** Opening Source material block **
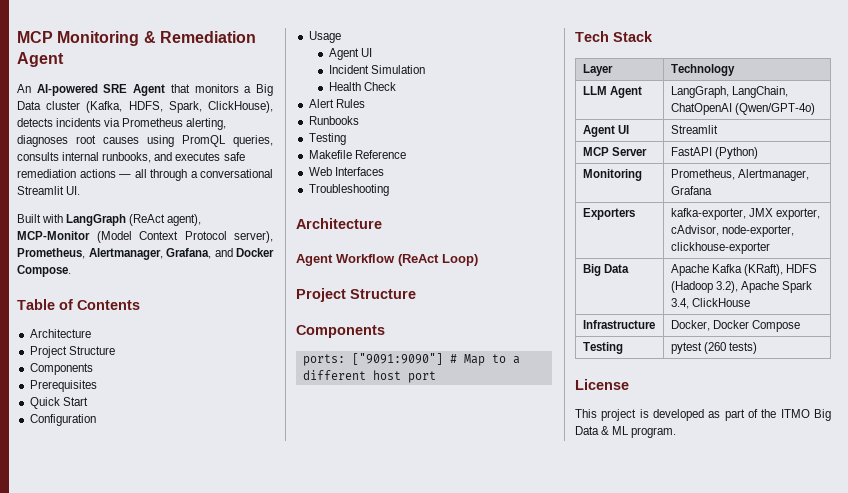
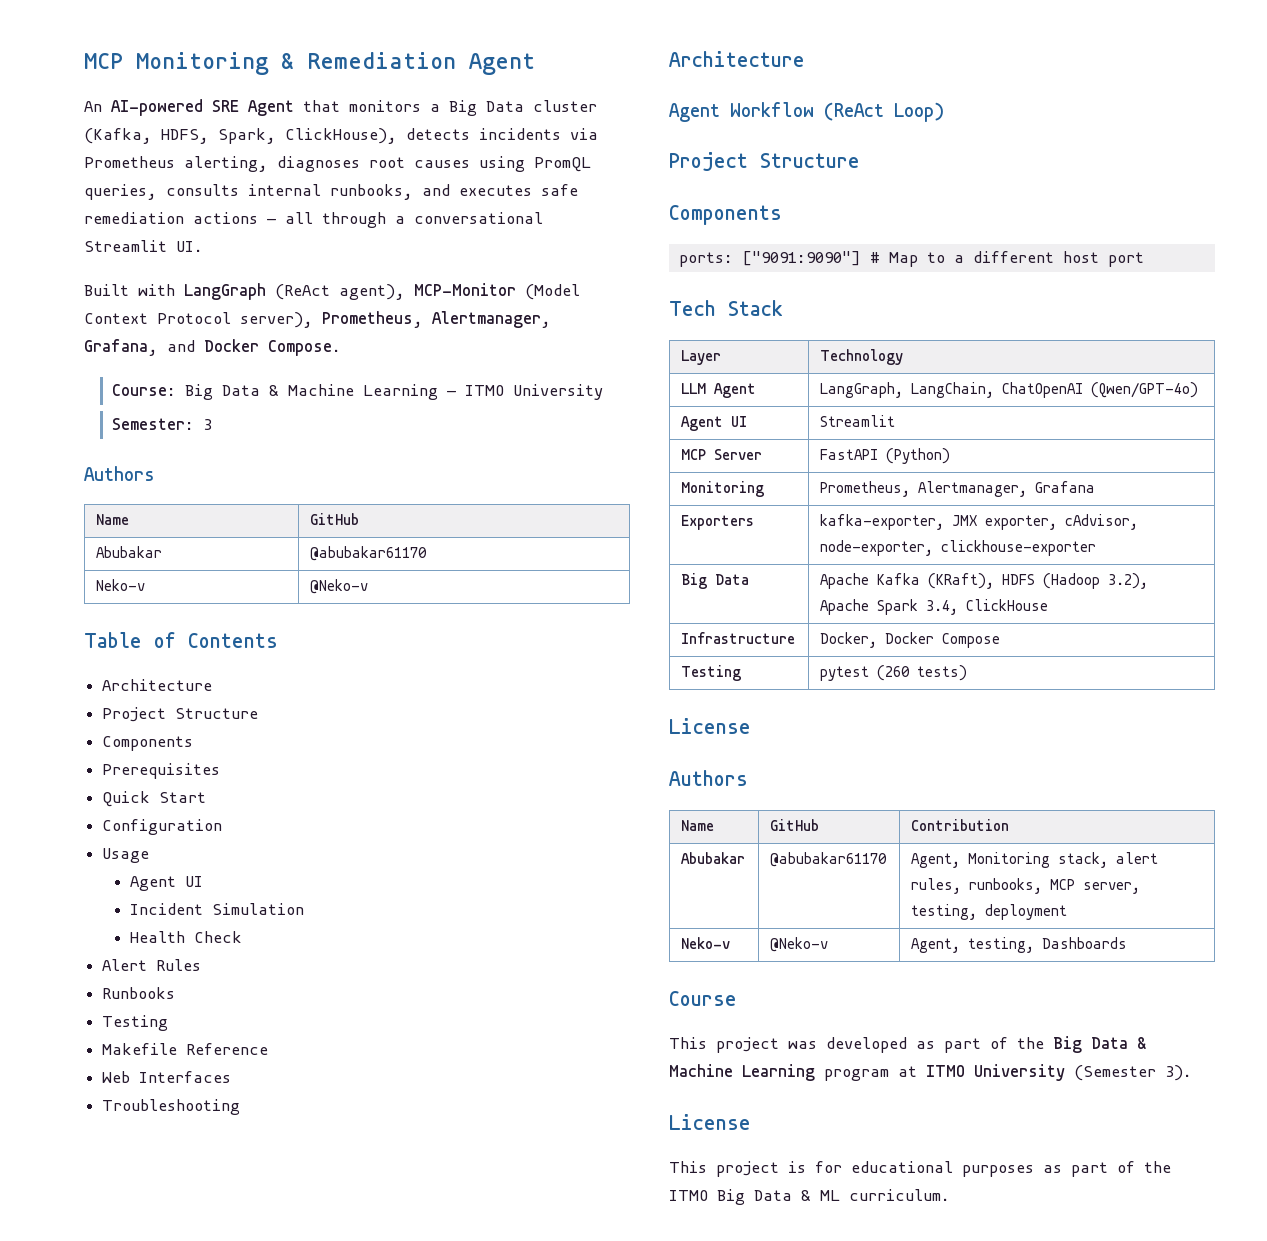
+ Course: Big Data & Machine Learning — ITMO University
+ Semester: 3
+ Authors
+ Name | GitHub
+ Abubakar | @abubakar61170
+ Neko-v | @Neko-v
  Testing | pytest (260 tests)
+ License
+ Authors
+ Name | GitHub | Contribution
+ Abubakar | @abubakar61170 | Agent, Monitoring stack, alert rules, runbooks, MCP server, testing, deployment
+ Neko-v | @Neko-v | Agent, testing, Dashboards
+ Course
+ This project was developed as part of the Big Data & Machine Learning program at ITMO University (Semester 3).
- This project is developed as part of the ITMO Big Data & ML program.
+ This project is for educational purposes as part of the ITMO Big Data & ML curriculum.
** Closing Source material block **
__What the task requires__.
For this exercise, copy every line of the data that holds "Course".

__Reply__.
+ Course: Big Data & Machine Learning — ITMO University
+ Course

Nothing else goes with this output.